----- INPUT DATA -----

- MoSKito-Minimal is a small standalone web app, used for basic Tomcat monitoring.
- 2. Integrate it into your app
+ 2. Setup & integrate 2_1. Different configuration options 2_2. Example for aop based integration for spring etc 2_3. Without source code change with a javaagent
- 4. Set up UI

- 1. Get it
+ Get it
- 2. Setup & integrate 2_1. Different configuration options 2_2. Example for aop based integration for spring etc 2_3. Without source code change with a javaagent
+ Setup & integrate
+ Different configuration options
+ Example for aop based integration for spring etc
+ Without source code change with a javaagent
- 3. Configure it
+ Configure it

-----
----- INPUT DATA -----

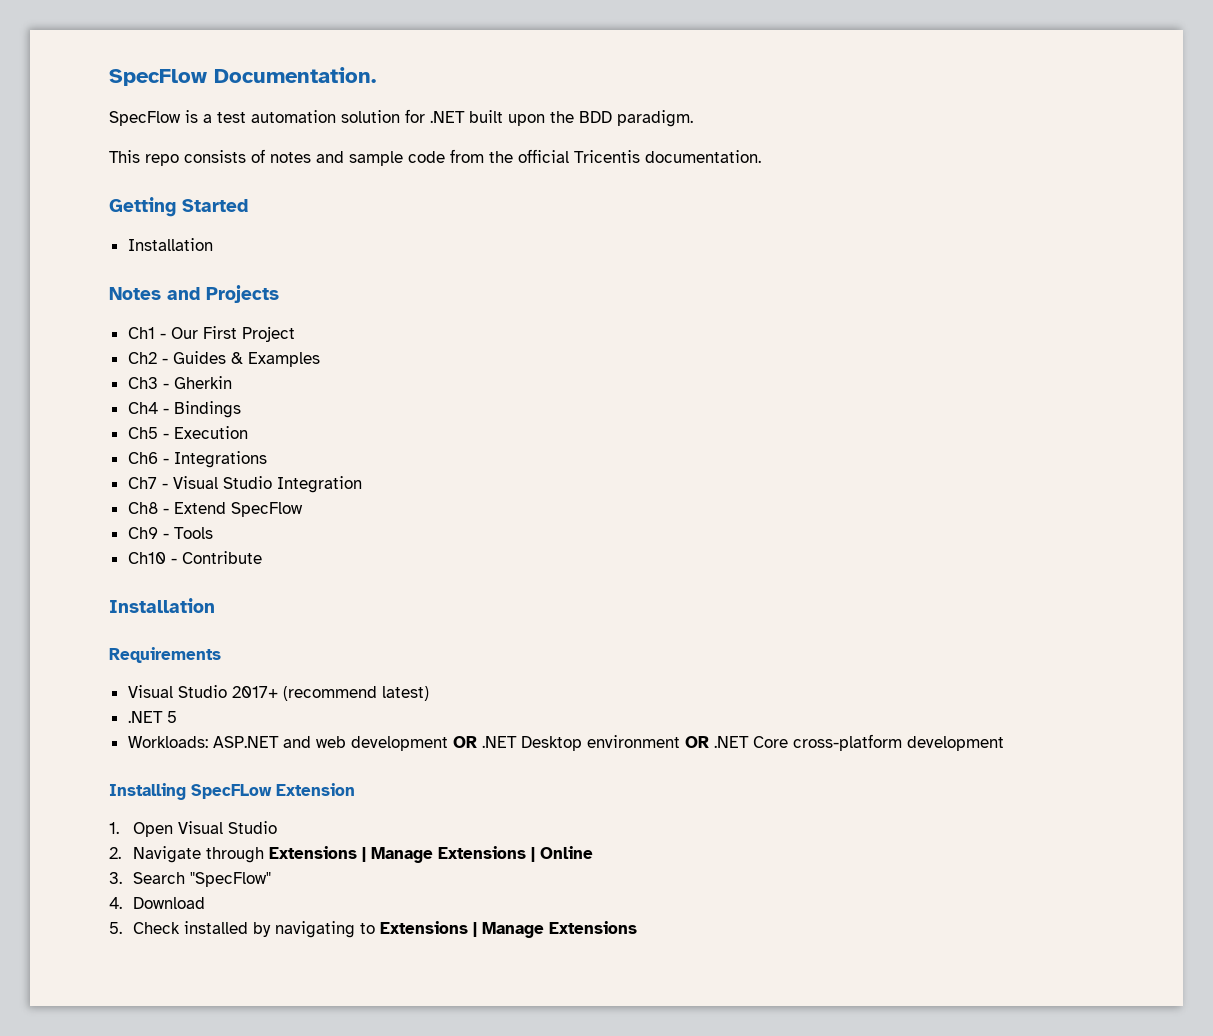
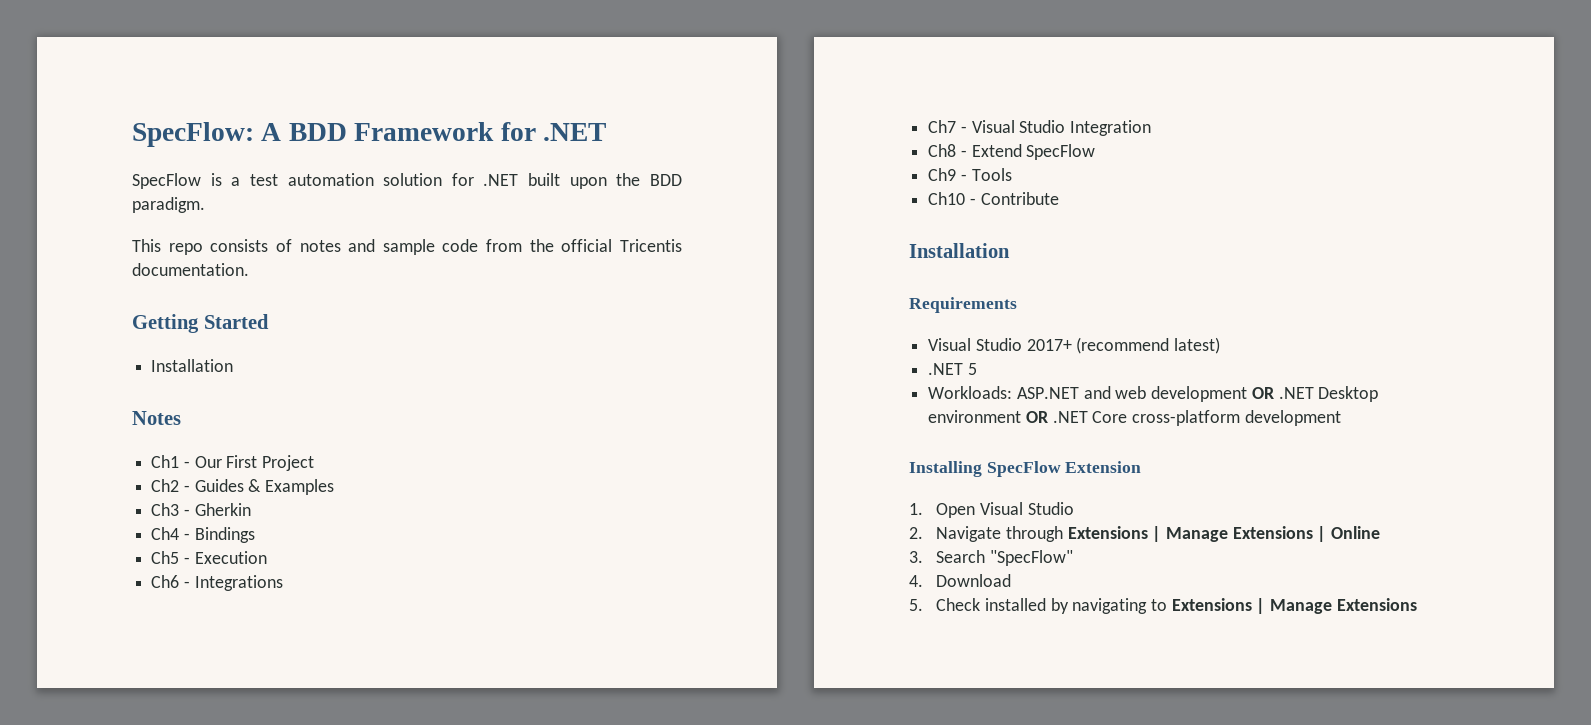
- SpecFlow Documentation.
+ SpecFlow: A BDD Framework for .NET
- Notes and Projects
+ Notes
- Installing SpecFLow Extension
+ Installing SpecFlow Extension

-----
----- INPUT DATA -----

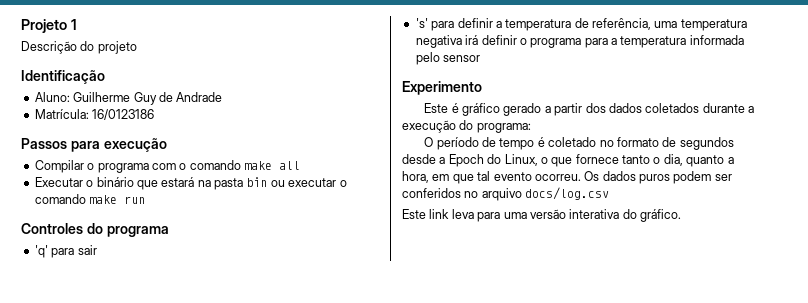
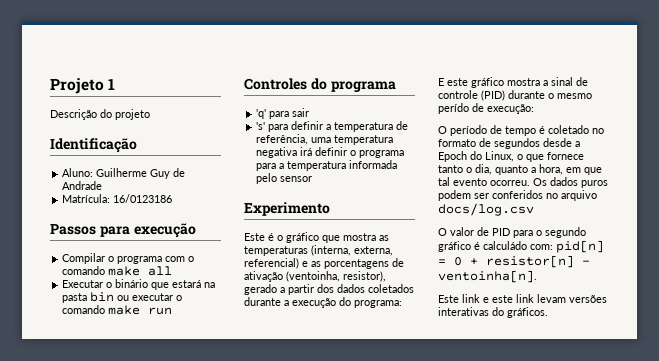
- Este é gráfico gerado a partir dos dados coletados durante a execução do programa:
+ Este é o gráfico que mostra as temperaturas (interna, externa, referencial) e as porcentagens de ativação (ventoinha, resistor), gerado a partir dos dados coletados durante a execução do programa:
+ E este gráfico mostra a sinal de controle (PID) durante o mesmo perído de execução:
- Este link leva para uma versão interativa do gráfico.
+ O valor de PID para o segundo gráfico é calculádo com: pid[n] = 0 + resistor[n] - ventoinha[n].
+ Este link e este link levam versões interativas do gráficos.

-----

YOUR GOAL: Lines holding the word "Without" in the entries above are the ones to pull out. Copy them all.

EXERCISE SOLUTION:
+ 2. Setup & integrate 2_1. Different configuration options 2_2. Example for aop based integration for spring etc 2_3. Without source code change with a javaagent
- 2. Setup & integrate 2_1. Different configuration options 2_2. Example for aop based integration for spring etc 2_3. Without source code change with a javaagent
+ Without source code change with a javaagent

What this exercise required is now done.